> **TASK DIRECTIONS**:
If a line of the listing below contains the string "used", count it, then give the total by itself.

*** SUPPLIED RECORDS ***

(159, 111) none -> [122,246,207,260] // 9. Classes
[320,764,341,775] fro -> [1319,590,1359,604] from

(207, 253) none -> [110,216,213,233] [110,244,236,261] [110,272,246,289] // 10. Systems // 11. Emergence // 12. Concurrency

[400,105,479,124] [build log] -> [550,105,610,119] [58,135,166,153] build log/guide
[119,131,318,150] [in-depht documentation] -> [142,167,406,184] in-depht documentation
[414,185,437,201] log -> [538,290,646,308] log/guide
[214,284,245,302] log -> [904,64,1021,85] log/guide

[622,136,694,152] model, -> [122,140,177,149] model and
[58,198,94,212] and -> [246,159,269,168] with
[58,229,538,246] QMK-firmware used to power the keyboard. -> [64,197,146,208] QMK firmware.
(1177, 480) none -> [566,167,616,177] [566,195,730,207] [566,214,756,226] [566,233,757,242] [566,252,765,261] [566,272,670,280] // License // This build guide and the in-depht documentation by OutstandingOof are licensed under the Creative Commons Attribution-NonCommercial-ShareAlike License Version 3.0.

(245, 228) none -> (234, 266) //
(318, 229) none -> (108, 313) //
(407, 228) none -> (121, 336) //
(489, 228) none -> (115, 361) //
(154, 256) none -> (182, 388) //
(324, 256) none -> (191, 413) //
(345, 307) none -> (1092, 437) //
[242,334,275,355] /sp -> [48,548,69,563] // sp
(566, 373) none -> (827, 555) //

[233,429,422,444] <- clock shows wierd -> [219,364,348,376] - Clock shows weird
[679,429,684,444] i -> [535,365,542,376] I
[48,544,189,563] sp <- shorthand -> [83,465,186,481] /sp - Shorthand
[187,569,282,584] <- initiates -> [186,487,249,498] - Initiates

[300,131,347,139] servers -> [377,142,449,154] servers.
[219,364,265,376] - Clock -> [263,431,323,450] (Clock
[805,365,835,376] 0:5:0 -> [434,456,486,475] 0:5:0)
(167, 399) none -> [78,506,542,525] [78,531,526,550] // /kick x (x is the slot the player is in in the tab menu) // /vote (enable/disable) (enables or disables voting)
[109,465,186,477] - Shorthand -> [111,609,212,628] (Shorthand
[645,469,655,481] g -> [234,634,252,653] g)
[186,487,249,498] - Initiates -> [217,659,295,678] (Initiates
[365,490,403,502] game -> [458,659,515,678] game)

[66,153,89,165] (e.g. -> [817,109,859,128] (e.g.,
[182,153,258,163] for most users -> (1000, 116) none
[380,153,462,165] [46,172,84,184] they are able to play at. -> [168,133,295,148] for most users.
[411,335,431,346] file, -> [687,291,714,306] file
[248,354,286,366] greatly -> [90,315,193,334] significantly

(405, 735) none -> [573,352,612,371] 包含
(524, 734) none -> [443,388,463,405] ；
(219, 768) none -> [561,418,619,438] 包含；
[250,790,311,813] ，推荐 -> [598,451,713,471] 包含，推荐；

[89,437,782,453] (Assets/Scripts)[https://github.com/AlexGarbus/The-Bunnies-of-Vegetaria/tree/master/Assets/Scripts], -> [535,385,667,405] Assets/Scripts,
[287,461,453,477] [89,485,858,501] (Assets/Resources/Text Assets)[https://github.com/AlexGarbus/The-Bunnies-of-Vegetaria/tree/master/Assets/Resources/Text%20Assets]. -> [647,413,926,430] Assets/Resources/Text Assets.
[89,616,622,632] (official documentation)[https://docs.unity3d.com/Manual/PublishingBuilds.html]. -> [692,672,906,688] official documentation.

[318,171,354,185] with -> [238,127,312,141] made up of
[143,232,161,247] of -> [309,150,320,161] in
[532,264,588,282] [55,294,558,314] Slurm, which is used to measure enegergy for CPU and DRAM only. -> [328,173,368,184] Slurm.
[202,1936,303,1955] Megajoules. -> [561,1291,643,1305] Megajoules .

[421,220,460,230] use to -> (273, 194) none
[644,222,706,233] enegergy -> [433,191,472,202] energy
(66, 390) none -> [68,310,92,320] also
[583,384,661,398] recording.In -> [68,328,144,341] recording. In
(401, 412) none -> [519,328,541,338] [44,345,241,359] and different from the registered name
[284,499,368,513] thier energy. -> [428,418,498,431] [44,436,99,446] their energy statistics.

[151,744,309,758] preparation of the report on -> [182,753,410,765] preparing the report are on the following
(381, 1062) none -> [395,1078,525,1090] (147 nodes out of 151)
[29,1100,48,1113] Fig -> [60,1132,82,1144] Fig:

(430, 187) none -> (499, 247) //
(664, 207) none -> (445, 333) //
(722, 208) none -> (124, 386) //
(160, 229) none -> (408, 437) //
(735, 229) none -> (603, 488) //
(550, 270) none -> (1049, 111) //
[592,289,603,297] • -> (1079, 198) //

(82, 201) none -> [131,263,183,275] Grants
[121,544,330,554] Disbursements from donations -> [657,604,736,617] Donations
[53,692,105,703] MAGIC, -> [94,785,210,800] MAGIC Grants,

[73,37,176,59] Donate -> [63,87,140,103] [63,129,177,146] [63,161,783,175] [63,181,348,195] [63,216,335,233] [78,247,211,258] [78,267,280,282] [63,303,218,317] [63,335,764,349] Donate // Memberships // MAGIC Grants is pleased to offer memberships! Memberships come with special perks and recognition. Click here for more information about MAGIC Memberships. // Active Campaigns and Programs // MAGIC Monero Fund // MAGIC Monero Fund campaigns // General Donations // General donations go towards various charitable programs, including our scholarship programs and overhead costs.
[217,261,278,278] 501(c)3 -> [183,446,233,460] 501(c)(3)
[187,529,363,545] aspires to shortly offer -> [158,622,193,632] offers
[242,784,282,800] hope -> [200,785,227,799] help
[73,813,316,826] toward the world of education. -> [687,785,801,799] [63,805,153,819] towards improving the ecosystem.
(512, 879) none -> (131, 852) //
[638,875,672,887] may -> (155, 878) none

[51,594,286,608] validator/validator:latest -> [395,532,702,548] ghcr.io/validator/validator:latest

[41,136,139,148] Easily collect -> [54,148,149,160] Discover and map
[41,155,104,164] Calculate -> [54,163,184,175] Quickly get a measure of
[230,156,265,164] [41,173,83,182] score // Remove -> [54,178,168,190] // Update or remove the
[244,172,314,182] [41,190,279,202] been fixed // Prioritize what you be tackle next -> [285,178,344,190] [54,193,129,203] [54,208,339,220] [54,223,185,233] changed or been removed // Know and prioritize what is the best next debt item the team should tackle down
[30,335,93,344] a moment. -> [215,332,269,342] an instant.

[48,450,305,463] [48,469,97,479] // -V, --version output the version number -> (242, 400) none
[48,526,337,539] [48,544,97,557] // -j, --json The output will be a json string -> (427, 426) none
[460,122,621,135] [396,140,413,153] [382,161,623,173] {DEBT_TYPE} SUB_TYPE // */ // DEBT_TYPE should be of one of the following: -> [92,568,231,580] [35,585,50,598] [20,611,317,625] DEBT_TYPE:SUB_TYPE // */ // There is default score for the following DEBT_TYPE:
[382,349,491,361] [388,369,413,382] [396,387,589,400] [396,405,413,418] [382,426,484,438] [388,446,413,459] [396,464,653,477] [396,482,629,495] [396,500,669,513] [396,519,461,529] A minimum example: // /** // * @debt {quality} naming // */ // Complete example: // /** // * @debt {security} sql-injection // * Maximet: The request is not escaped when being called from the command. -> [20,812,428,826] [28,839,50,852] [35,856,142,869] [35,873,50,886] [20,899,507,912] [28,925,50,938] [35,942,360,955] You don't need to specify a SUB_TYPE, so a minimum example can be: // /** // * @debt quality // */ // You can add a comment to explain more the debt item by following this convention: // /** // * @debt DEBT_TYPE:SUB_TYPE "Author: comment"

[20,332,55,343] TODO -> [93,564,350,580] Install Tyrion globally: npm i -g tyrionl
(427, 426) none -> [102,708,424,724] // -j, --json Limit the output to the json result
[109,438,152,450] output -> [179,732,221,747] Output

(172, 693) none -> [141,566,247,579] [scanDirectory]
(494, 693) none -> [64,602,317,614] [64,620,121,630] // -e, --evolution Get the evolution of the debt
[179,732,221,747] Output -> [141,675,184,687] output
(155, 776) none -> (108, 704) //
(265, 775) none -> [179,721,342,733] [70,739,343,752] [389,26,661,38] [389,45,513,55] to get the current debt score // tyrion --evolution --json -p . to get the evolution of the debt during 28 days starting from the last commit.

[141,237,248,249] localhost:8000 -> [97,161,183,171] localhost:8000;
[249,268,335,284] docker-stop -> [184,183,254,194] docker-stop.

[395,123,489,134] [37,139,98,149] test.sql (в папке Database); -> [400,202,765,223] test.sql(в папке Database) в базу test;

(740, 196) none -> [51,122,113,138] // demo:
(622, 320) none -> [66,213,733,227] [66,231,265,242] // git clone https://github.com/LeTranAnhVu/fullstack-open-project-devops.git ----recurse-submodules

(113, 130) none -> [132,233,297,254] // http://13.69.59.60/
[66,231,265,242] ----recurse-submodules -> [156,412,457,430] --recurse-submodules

*** End of SUPPLIED RECORDS ***

> **ANSWER TO THIS TASK**:
2